**Supplied information**
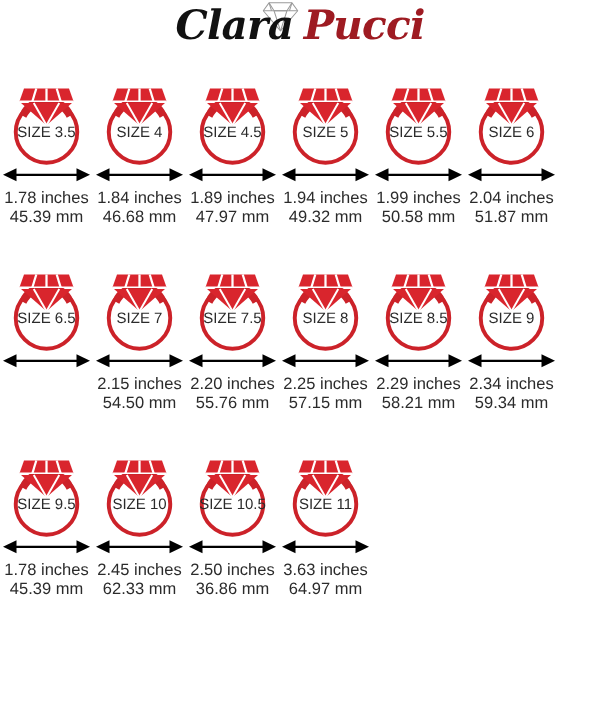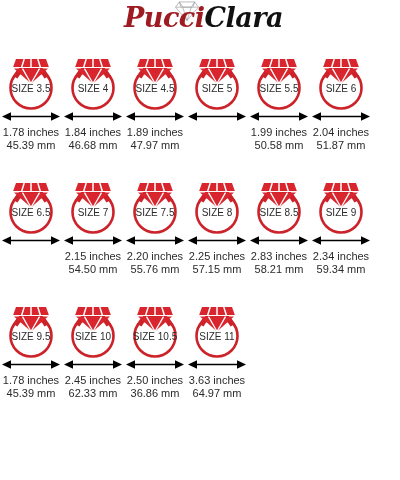--- a/index.html
+++ b/index.html
@@ -109,22 +109,22 @@
         <path d="M10 4 L17 15 L26 43"></path>
         <path d="M42 4 L35 15 L26 43"></path>
         <path d="M17 15 L35 15"></path>
         <path d="M10 4 L13.5 15"></path>
         <path d="M42 4 L38.5 15"></path>
       </g>
     </svg>
   </span>
 
   <span class="logo-inner">
+    <span class="logo-word logo-clara">Clara</span>
     <span class="logo-word logo-pucci">Pucci</span>
-    <span class="logo-word logo-clara">Clara</span>
   </span>
 </div>
 
 <div class="grid" id="ring-grid">
   <div class="cell">
 
     <svg class="ring-svg" viewBox="0 0 62 64">
 
       <circle cx="31" cy="40" r="20.5" fill="none" stroke="#cc2229" stroke-width="2.6"></circle>
 
@@ -253,20 +253,24 @@
 
       <text class="size-label" x="31" y="43.5" text-anchor="middle">SIZE 5</text>
     </svg>
 
     <svg class="arrow-svg" viewBox="0 0 62 13">
       <line x1="8" y1="6.5" x2="54" y2="6.5" stroke="#000000" stroke-width="1.5"></line>
       <polygon points="2,6.5 11,2.2 11,10.8" fill="#000000"></polygon>
       <polygon points="60,6.5 51,2.2 51,10.8" fill="#000000"></polygon>
     </svg>
 
+    <div class="measure">
+      <div>1.94 inches</div>
+      <div>49.32 mm</div>
+    </div>
   </div>
 
   <div class="cell">
 
     <svg class="ring-svg" viewBox="0 0 62 64">
 
       <circle cx="31" cy="40" r="20.5" fill="none" stroke="#cc2229" stroke-width="2.6"></circle>
 
       <path d="M13 28 Q18 17 31 17 Q44 17 49 28 L44.5 30.5 Q40 22 31 22 Q22 22 17.5 30.5 Z" fill="#cc2229"></path>
 
@@ -498,21 +502,21 @@
       <text class="size-label" x="31" y="43.5" text-anchor="middle">SIZE 8.5</text>
     </svg>
 
     <svg class="arrow-svg" viewBox="0 0 62 13">
       <line x1="8" y1="6.5" x2="54" y2="6.5" stroke="#000000" stroke-width="1.5"></line>
       <polygon points="2,6.5 11,2.2 11,10.8" fill="#000000"></polygon>
       <polygon points="60,6.5 51,2.2 51,10.8" fill="#000000"></polygon>
     </svg>
 
     <div class="measure">
-      <div>2.83 inches</div>
+      <div>2.29 inches</div>
       <div>58.21 mm</div>
     </div>
   </div>
 
   <div class="cell">
 
     <svg class="ring-svg" viewBox="0 0 62 64">
 
       <circle cx="31" cy="40" r="20.5" fill="none" stroke="#cc2229" stroke-width="2.6"></circle>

**Aim of the exercise**
Where a line of the data above includes the string "size", pull it out.

**Result for this task**
       <text class="size-label" x="31" y="43.5" text-anchor="middle">SIZE 5</text>
       <text class="size-label" x="31" y="43.5" text-anchor="middle">SIZE 8.5</text>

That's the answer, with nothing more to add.